**TASK DIRECTIONS**
Print every entry, word for word, and skip the images.

=== Begin Enclosure ===

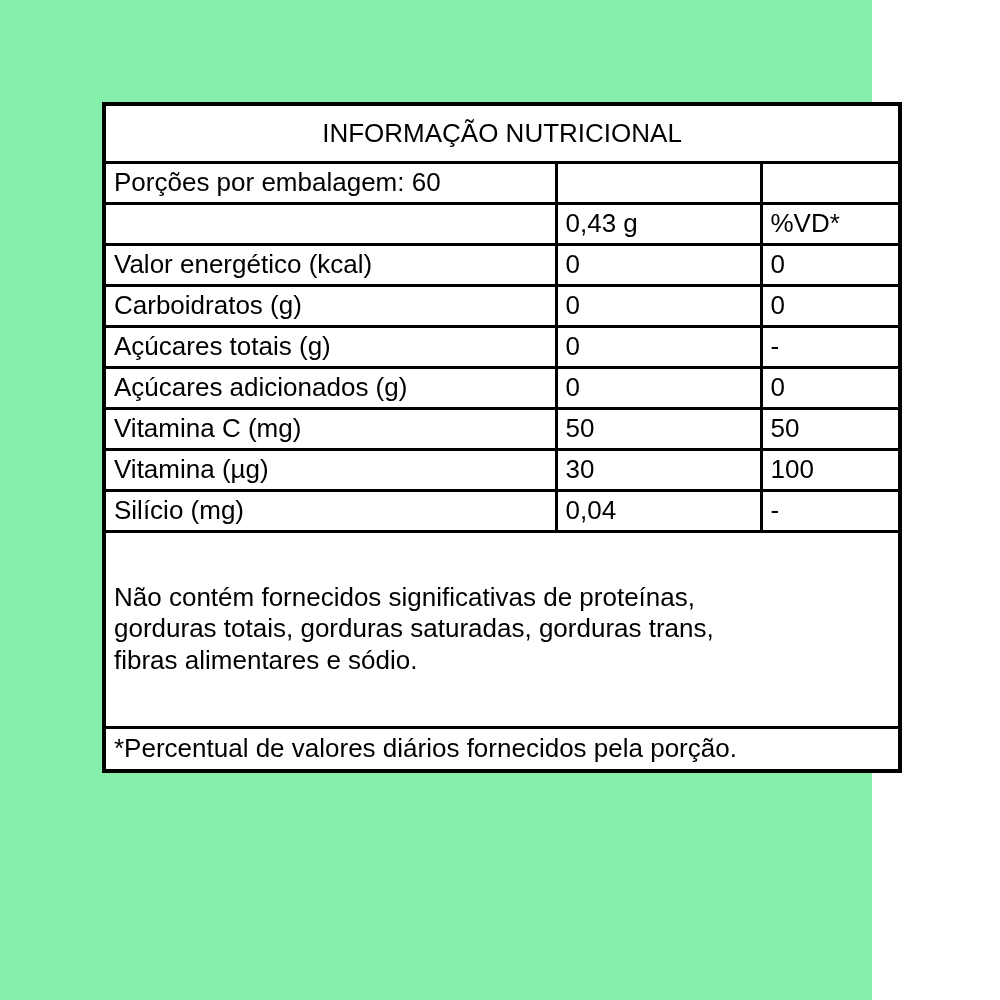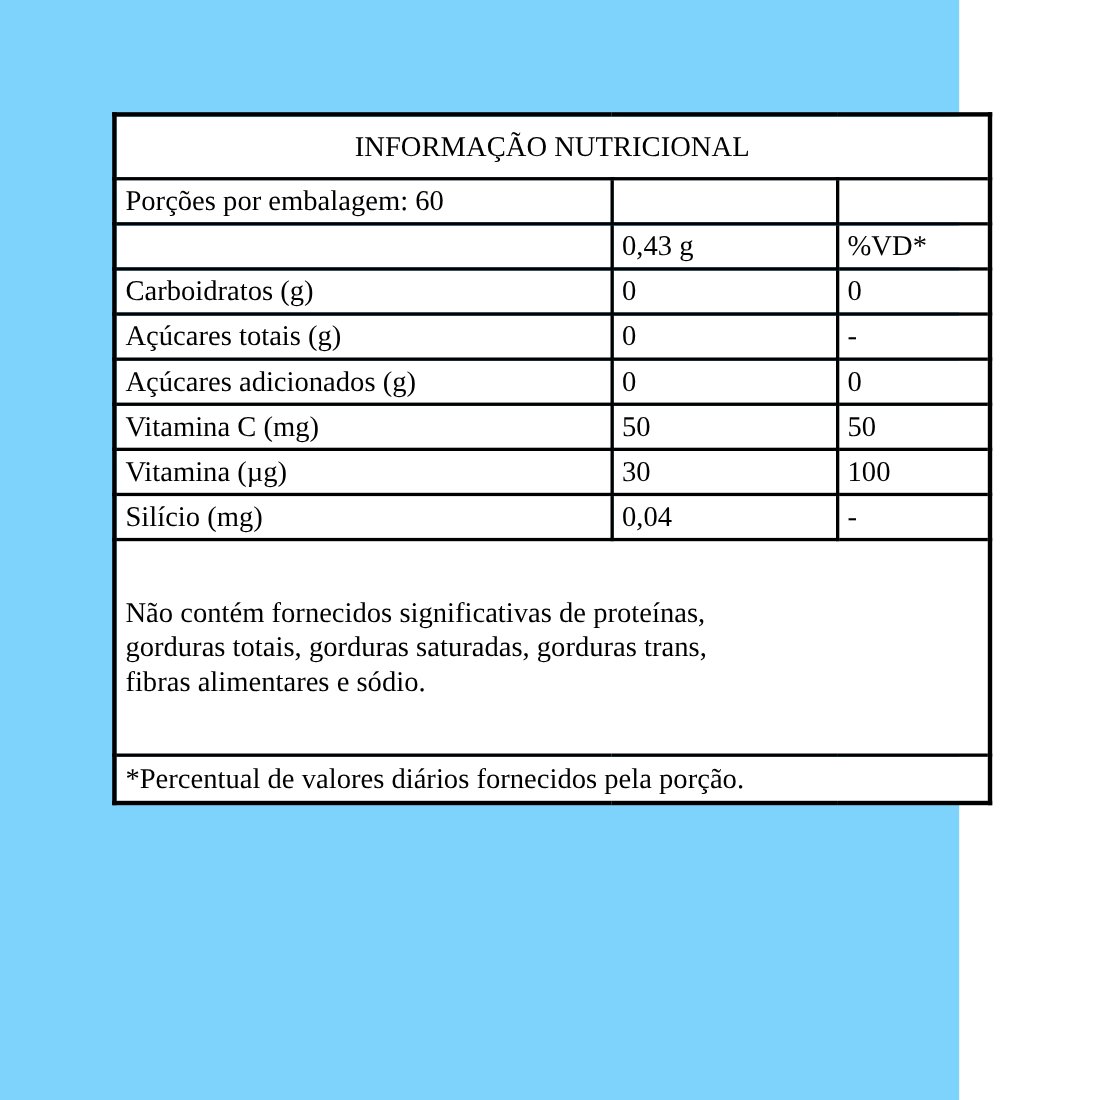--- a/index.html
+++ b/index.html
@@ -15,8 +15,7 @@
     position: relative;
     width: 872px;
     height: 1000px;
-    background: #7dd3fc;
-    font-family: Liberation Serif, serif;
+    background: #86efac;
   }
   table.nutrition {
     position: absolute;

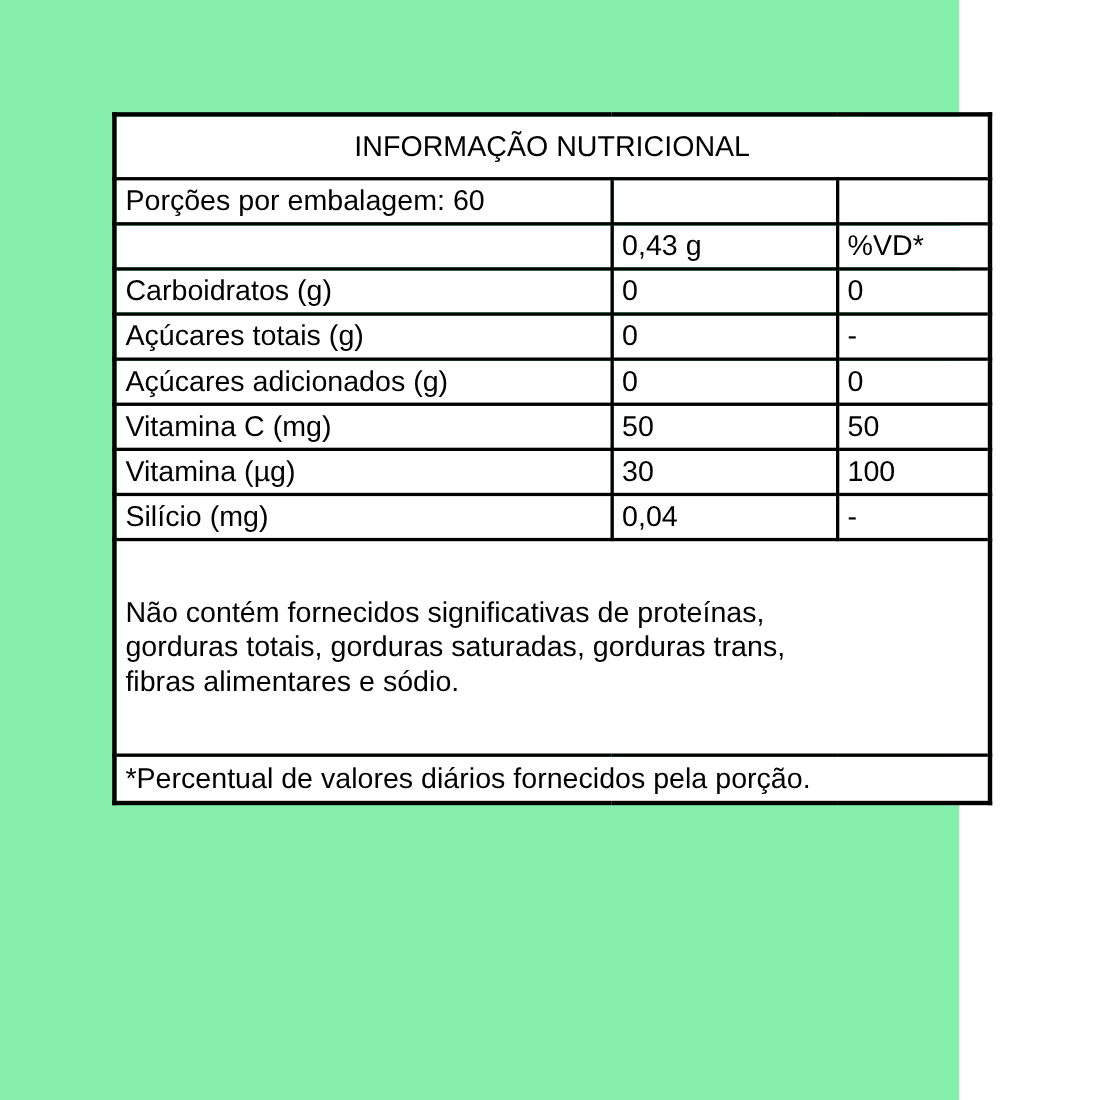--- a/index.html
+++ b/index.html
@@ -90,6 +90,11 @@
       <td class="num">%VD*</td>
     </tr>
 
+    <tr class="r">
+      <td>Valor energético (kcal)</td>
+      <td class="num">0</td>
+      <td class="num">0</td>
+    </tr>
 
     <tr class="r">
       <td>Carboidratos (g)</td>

=== End Enclosure ===

**TASK RESULT**
--- a/index.html
+++ b/index.html
@@ -15,8 +15,7 @@
     position: relative;
     width: 872px;
     height: 1000px;
-    background: #7dd3fc;
-    font-family: Liberation Serif, serif;
+    background: #86efac;
   }
   table.nutrition {
     position: absolute;

--- a/index.html
+++ b/index.html
@@ -90,6 +90,11 @@
       <td class="num">%VD*</td>
     </tr>
 
+    <tr class="r">
+      <td>Valor energético (kcal)</td>
+      <td class="num">0</td>
+      <td class="num">0</td>
+    </tr>
 
     <tr class="r">
       <td>Carboidratos (g)</td>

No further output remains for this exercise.